Ginger e Fred (1985) Regia: Federico Fellini - Soggetto: Federico Fellini, Tonino Guerra - Sceneggiatura: Federico Fellini, Tonino Guerra, Tullio Pinelli - Fotografia: Tonino Delli Colli, Ennio Guarnieri – Musica: Cheek to cheek (Heaven, I’m in heaven...) Musiche originali e arrangiamenti a cura di Nicola Piovani - Scenografia: Dante Ferretti - - Effetti speciali: Adriano Pischiutta - Costumi: Danilo Donati - Arredatore: Gian Franco Fumagalli - Architetto: Nazzareno Piana - Pitture: Rinaldo e Giuliano Geleng - Coreografo: Tony Ventura - Produttore: Alberto Grimaldi INTERPRETI: Giulietta Masina (Ginger), Marcello Mastroianni (Fred), Franco Fabrizi (Presentatore,doppiato da Alberto Lionello), Frederick Ledebur (Ammiraglio), Martin Maria Blau (aiuto regista), Jacques Henri Lartigue (frate volante), Toto Mignone (Toto), Ezio Marano (intellettuale), Antoine Saint Jean (assistente), Frederick Thun (sequestrato), Antonio Iuorio (ispettore Tv), Claudio Botosso (giornalista), Barbara Scoppa (giornalista), Elisabetta Flumeri (giornalista), Ginestra Spinola (madre voci trapassati), Sergio Ciulli (figlio voci trapassati), Stefania Marini (segreteria tv), Francesco Casale (mafioso), Gianfranco Alpestre (avvocato), Filippo Ascione (pianista), Elena Cantarone (infermiera), Cosimo Chiusoli (moglie spretato), Claudio Ciocca (cameraman), Federica Paccosi (ballerina), Augusto Pederosi (travestito), Alessandro Partexano (marinaio), Tiziana Bucarella (fotografa), Elena Magola (critica letteraria), Mauro Misul (editore), Luigi Rossi (superdecorato), Franco Trevisi (capitano carabinieri), Narcisio Vicario (presidente tv), Moana Pozzi, Mario Conocchia, Ivano Marescotti, e altri. Durata: 125'
Dal volume di Claudio G.Fava, editore Gremese, « Tutti i film di Fellini » riporto qualche altra recensione d’epoca interessante:
«[ ... ] Nella satira di Ginger e Fred la parte positiva è affidata alla nostalgia malinconica ma non rassegnata di un mondo diverso, più autentico del nostro. Si tratta, insomma, di un attacco alla tv intesa come rappresentativa dell'involgarimento attuale della società italiana. È stato detto che Fellini ha voluto fare una “Nashville” italiana (il film di Robert Altman), insieme corale e sardonica. Ma c'è una differenza: il mondo televisivo in Ginger e Fred è un mondo di "mostri" sia fisici sia morali, quei mostri ai quali Fellini, da sempre, ha rivolto la sua ironica e affettuosa attenzione. Invece, in Nashville, noi ci troviamo di fronte agli americani normali. I "mostri" di Fellini stanno a testimoniare una vittoria dell'immaginazione visionaria sulla lucida osservazione [...]».
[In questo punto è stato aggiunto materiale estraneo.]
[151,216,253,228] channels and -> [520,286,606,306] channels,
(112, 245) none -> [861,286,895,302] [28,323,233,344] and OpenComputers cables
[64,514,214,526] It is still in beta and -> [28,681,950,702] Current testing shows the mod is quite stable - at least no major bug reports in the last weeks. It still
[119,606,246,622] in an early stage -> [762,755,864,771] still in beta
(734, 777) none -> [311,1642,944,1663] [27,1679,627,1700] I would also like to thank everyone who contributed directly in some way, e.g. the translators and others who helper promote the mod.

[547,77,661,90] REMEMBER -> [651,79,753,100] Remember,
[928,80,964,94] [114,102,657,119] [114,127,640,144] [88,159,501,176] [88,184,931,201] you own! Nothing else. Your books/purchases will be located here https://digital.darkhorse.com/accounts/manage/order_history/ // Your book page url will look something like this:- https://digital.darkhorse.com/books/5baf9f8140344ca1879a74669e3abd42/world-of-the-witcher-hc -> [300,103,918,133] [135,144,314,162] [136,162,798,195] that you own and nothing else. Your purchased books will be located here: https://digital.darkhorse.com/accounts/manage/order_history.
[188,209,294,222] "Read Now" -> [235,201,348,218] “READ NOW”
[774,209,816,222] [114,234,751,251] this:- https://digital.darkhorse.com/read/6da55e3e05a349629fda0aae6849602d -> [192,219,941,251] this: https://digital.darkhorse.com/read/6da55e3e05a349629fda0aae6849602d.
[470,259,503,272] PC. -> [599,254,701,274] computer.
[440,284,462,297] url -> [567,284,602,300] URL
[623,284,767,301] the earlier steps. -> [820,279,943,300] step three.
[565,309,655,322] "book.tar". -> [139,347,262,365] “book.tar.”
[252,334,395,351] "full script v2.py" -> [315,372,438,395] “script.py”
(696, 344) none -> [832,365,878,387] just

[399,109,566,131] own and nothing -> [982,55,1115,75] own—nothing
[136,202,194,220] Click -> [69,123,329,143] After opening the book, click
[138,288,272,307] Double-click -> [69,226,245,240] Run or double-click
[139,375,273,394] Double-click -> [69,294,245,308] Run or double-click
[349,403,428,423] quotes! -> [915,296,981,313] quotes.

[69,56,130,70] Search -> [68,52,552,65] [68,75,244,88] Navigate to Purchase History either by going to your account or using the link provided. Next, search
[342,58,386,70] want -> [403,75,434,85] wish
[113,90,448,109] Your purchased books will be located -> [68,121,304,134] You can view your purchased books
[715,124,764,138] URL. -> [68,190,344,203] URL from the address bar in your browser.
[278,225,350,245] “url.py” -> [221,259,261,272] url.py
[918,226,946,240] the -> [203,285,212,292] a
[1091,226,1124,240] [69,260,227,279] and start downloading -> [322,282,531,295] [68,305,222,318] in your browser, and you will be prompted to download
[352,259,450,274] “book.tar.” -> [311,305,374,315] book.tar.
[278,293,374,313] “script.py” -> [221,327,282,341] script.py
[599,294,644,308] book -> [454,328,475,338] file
Alberto Moravia, L'Espresso, Roma, 2 febbraio 1986.
«Che cosa è Ginger e Fred, opus n. 19 di Fellini? Tante cose. È il più semplice dei suoi ultimi film e, almeno per me, il più divertente e fluido, anche se la semplicità copre una complessa trama di temi e motivi e la piacevolezza sottende una sconsolata e disgustata amarezza. È un dilatato capitolo aggiunto al suo Roma del 1972, cioè un'altra tappa del suo tenero, perplesso, nauseato rapporto con l'odiosamata Città Eterna, Alma Mater e Gran Baldracca, in cui vive dal 1939. E - nel triplice senso della parola: rispecchiamento, considerazione attenta, operazione di autocoscienza - una riflessione selettiva e visionaria sulla società dello spettacolo in cui viviamo [...]».
Morando Morandini, Il giorno, Milano, 14 gennaio 1986.
«[...] Questo ritorno al passato, privo di nostalgia, di un autore sempre più in conflitto con il proprio tempo, potrà stupire, anche disorientare, addirittura deludere. Saremmo tentati a difenderlo a spada tratta se, obiettivamente, vedendolo non avessimo avuto la sensazione di assistere a un'operazione troppo dilatata, quasi che la sua misura ideale fosse stata invece quella del mediometraggio: quella di Prova d'orchestra, per esempio. [...] A ripensarci Ginger e Fred è proprio il seguito di Prova d'orchestra: la sfera di pietra che concludeva quel film distruggendo lo "spazio" riservato ai riti dell'arte, non ci ha insegnato niente. Si continua a"provare" e ad "andare in scena". Ma chi è che "prova" e che "va in scena"? Una troupe di "morti viventi" e di "replicanti", per confortare gli spettatori anonimi, massificati, dell'audience televisiva [...]».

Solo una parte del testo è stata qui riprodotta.